Posted on October 26th, 2014 in Stories

Under the Harvest Moon

 

Saturday night, the whole town was at the Harvest Moon Fest,

It was free, after all, and you couldn’t do better than that.

The City held it in the historic visitor’s center,

Really known as the Wal-Mart parking lot,

So you could stroll in and get some batteries, duck tape and a six-pack,

Before conquering the Moon Bounce and buying a hand painted gun rack.

 

Well, my editor sent me to take photos,

And it’s amazing what the camera sees,

Like Darth Vader flirting with Nefertiti.

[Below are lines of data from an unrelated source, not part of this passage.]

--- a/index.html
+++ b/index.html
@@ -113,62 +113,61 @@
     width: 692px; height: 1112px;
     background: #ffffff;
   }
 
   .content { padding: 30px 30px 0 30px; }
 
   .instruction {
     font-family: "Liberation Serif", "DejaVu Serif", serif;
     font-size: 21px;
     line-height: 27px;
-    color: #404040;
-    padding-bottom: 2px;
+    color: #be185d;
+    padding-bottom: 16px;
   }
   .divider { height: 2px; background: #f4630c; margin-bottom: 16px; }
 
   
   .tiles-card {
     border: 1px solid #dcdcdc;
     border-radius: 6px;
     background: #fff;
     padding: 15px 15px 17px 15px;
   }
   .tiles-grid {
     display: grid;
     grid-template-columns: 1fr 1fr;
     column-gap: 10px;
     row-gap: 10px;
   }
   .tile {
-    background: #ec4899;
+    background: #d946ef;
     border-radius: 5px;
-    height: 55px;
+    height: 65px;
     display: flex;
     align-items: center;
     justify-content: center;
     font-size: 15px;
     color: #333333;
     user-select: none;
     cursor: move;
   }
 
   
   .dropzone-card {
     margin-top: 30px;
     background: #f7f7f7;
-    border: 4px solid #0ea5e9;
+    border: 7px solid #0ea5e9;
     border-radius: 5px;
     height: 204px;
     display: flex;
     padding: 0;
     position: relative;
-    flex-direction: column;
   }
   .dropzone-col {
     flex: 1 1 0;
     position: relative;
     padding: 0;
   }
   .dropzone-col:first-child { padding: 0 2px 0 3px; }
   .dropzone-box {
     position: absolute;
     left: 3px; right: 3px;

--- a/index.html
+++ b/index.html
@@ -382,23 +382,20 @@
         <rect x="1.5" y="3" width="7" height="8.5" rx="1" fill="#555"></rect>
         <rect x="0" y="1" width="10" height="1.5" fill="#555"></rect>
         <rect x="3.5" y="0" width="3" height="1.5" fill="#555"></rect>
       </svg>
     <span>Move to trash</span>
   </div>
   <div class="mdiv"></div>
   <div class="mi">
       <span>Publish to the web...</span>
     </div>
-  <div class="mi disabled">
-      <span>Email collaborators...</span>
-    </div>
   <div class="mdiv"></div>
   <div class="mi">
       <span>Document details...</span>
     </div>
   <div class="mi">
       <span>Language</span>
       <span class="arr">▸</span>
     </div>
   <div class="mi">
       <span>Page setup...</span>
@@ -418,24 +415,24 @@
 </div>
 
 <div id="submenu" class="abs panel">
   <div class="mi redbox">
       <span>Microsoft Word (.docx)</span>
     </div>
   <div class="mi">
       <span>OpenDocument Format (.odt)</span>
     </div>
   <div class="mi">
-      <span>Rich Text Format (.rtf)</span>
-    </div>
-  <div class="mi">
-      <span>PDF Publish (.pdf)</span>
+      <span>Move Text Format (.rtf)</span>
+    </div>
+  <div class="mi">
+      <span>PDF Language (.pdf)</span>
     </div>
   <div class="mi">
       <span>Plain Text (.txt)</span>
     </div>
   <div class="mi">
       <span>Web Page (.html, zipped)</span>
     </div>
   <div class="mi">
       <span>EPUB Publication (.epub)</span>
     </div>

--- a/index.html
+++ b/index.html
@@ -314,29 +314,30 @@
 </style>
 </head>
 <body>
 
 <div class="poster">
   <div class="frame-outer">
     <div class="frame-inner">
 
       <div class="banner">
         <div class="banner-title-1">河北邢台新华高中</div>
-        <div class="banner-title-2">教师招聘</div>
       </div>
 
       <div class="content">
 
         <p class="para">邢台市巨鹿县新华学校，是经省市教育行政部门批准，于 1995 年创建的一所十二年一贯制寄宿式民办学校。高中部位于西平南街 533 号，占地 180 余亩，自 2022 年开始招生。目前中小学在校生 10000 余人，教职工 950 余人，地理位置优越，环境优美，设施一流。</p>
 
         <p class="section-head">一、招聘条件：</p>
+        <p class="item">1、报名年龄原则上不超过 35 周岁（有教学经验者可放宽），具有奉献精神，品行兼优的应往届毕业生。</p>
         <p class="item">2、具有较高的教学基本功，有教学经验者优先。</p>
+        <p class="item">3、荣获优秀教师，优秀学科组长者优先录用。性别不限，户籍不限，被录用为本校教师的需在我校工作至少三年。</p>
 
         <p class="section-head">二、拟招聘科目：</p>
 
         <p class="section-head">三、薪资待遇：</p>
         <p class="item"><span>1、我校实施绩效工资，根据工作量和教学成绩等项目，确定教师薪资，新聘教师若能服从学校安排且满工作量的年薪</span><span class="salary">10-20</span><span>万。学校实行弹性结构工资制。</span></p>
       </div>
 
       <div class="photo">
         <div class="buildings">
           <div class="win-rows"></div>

The Fire Department’s oogling the Park and Rec girls again,

So you best hope no one knocks over their Jack O Lantern tonight,

Looks like our boys are otherwise occupied.

 

Turn the corner and there’s the newlyweds making out,

A Kleenex Box chasing a Pizza Slice with pigtails.

The psychic just told a little girl she was going to grow up and have seven children,

While being an astronaut, curing cancer and winning Miss America Christian.

If she offers up some ocean front property,

I’m going to call over the belly dancers,

And get their slithery friend to help squeeze the truth out of her.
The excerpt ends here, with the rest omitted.